Turkish President Recep Tayyip Erdogan wants the United States to extradite New York Knicks center — and Turkish dissident — Enes Kanter ostensibly for suspected terrorist activities but actually for supporting exiled Muslim cleric Fethullah Gulen — credited with the failed 2016 Turkish coup — and describing Erdogan as “the Hitler of our century.”
Then reigning ballet bad boy Sergei Polunin of Ukraine was dropped from the Paris Opera Ballet’s “Swan Lake” after making derogatory remarks about gays and overweight people while proclaiming his love for Presidents Donald J. Trump and Vladimir Putin. (Polunin, who was cheered a few nights later in a sold-out Bavarian State Ballet performance of Alexander Glazanov’s “Raymonda,” had Putin’s face tattooed on his chest. Not quite former Greco-Australian tennis player Mark Philippousis’ shoulder tattoo of Alexander the Great, is it?)
Finally, second lady Karen Pence has returned to teaching art, this time at Virginia’s Immanuel Christian School, which bans LGBTQ. The controversy over this has led Lady Gaga to call Pence and her husband, Vice President Mike Pence, “the worst kind of Christians” and the vice president to call such criticism an attack on Christianity.
Let’s take this in order, moving from the easiest to the most complex. U.S. extradition law is clear: Unless you commit the same crime here that you allegedly did in the country requesting extradition, you cannot be extradited from this country. Kanter has said he does not have so much as a parking ticket in the U.S. and that the only thing he “terrorizes is the (basketball) rim” — although the Knicks organization, which is playing him less, might dispute his rep for terrorizing opposing teams. Whatever his future with the Knicks, his future in America seems secure, because freedom of speech is protected — at least it was last time I looked. Even slander — in the form of libel (written slander) or defamation (spoken) — is more difficult to prove against a public figure like a president.
But what about a company: Can it be held to the same standards as a country? There’s no question that Polunin is a brilliant but difficult dancer, the Nick Kyrgios of ballet as I wrote in WAG magazine, who has the talent but not necessarily the temperament and love for what he does. While he might not care about his reputation, private companies certainly value theirs. Clearly, the Paris Opera Ballet thought he was a bad fit for its gay-friendly profession. The Bavarian State Ballet had other ideas. Does that make the State Ballet homophobic for hiring Polunin or merely interested in his talent? Can we afford to choose that talent at the expense of the artist’s personal opinions? I happen to think the Paris Opera did the right thing — I mean, who needs a head case in your ranks — even as I continue to admire Polunin’s beauty and charisma.
It’s easy for me to agree with the Paris Opera’s exclusionary attitude here, far more difficult for me to accept the Immanuel Christian School’s rejection of the LBGTQ community.

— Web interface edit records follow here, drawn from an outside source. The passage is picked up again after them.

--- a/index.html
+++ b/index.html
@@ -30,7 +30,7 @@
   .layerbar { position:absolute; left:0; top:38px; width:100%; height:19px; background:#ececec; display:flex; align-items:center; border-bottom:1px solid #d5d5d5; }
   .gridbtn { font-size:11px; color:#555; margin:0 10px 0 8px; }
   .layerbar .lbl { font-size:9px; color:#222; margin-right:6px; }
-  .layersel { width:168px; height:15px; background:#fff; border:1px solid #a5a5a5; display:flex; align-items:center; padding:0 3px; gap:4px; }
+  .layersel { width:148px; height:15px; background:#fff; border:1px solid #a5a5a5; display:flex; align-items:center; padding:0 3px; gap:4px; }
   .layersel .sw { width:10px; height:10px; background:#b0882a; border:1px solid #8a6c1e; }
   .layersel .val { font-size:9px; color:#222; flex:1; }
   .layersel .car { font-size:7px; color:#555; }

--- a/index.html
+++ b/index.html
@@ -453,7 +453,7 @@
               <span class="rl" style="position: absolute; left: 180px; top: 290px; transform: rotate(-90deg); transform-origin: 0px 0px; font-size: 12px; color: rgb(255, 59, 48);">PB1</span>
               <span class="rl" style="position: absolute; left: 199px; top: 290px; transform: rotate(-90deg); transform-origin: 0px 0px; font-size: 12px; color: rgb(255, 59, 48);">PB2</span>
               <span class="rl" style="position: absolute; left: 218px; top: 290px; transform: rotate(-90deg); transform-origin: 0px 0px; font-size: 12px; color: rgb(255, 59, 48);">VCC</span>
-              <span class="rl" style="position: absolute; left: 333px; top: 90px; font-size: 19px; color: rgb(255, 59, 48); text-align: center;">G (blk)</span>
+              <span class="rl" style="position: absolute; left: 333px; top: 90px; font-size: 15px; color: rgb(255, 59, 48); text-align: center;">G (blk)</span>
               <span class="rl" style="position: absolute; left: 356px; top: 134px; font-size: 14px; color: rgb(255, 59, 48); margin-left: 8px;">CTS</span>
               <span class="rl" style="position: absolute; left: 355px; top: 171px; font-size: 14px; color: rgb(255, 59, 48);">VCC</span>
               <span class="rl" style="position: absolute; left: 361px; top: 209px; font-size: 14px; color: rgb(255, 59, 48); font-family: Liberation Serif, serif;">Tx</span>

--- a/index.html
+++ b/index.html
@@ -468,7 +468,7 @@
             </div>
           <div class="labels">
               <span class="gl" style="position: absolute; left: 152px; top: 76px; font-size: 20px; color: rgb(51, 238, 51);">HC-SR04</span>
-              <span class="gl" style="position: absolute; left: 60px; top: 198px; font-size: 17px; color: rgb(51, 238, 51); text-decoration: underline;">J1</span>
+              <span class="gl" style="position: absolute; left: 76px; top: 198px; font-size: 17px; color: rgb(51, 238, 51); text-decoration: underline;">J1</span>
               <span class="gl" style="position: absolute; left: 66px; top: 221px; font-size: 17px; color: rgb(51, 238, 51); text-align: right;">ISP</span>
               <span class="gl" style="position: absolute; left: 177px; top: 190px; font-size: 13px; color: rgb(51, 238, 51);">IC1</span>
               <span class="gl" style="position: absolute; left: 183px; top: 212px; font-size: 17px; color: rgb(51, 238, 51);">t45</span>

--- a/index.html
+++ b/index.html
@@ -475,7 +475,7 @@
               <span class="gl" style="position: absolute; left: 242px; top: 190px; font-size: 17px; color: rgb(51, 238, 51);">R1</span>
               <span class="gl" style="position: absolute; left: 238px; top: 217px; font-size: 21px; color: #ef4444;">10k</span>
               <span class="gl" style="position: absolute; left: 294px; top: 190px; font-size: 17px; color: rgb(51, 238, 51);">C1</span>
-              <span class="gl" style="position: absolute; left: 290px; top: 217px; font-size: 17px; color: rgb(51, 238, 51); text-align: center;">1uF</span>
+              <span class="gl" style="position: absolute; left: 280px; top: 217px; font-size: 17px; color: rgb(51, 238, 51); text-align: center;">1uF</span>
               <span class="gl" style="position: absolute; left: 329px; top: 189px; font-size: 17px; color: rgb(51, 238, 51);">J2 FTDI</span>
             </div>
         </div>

In the first place, religion is supposed to bring people together. The word comes from the Latin, meaning “to bind.” Today, it seems to divide and it begs the question: How can something whose central tenet is compassion be so hard-hearted?
Yes, many major religions have precepts against homosexuality, although there is no proscription against it in the Christian Bible. Jesus offers nothing against it. But even if you think it’s evil, whatever happened to hate the sin but love the sinner?
There’s something else to consider here: Pence is the wife of the vice president, who represents all of the people, whether they voted for him and Trump or not. As such, she is a role model and, even if she believes that her anti-homosexuality stance merely reflects her Evangelical beliefs, there are those, religious or not, who will take her actions as a license to hate and abuse gays.
Karen Pence should reflect on the idea — as in the case of Polunin — that those who reject others often wind up rejected themselves.